→ **TASK STATEMENT**
Whenever the word "left" appears in a line of the data below, copy that line.

### DATA TO EXAMINE ###

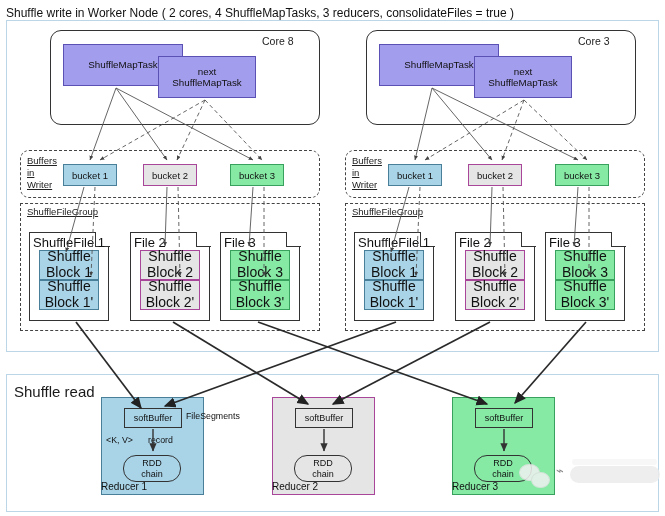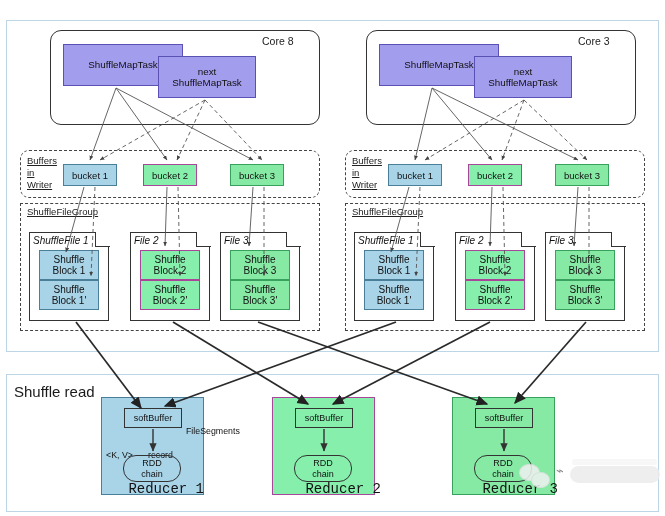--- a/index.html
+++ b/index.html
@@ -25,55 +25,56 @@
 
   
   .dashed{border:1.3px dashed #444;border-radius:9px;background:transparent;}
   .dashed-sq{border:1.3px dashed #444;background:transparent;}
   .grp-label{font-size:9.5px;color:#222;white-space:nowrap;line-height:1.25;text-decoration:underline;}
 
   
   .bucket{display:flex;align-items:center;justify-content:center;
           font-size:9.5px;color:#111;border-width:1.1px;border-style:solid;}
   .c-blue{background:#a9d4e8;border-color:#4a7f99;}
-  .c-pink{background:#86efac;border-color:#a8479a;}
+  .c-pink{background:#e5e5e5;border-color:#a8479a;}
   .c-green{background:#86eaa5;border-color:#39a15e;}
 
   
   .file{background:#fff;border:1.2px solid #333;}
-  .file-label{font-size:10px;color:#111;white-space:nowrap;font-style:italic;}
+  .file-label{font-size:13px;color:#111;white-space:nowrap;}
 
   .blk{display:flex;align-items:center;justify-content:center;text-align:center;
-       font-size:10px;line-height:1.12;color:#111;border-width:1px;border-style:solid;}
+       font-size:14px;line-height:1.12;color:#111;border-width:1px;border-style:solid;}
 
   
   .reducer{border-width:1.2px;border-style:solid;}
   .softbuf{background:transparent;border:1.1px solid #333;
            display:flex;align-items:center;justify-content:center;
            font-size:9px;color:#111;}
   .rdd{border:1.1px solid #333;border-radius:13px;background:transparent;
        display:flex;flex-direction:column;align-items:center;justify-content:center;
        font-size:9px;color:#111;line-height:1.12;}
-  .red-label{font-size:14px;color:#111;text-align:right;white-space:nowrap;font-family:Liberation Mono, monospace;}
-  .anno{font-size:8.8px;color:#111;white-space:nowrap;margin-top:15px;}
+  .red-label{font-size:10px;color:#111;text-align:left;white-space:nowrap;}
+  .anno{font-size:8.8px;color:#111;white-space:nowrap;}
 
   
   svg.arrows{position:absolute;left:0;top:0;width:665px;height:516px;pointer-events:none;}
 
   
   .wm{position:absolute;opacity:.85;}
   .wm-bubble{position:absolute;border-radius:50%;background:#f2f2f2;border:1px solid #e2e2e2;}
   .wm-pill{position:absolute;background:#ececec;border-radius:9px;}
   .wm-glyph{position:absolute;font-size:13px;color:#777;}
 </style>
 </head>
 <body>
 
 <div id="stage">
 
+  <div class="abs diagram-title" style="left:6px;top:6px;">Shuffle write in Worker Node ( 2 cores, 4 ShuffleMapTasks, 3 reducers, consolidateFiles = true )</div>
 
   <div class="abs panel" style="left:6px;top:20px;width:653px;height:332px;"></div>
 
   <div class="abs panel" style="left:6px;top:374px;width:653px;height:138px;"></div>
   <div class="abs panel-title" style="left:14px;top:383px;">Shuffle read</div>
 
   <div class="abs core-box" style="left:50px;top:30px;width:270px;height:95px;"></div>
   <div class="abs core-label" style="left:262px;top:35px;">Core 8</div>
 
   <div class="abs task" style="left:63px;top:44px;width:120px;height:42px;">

###

→ **RESULT FOR THIS TASK**
+  .red-label{font-size:10px;color:#111;text-align:left;white-space:nowrap;}
   svg.arrows{position:absolute;left:0;top:0;width:665px;height:516px;pointer-events:none;}
+  <div class="abs diagram-title" style="left:6px;top:6px;">Shuffle write in Worker Node ( 2 cores, 4 ShuffleMapTasks, 3 reducers, consolidateFiles = true )</div>
   <div class="abs panel" style="left:6px;top:20px;width:653px;height:332px;"></div>
   <div class="abs panel" style="left:6px;top:374px;width:653px;height:138px;"></div>
   <div class="abs panel-title" style="left:14px;top:383px;">Shuffle read</div>
   <div class="abs core-box" style="left:50px;top:30px;width:270px;height:95px;"></div>
   <div class="abs core-label" style="left:262px;top:35px;">Core 8</div>
   <div class="abs task" style="left:63px;top:44px;width:120px;height:42px;">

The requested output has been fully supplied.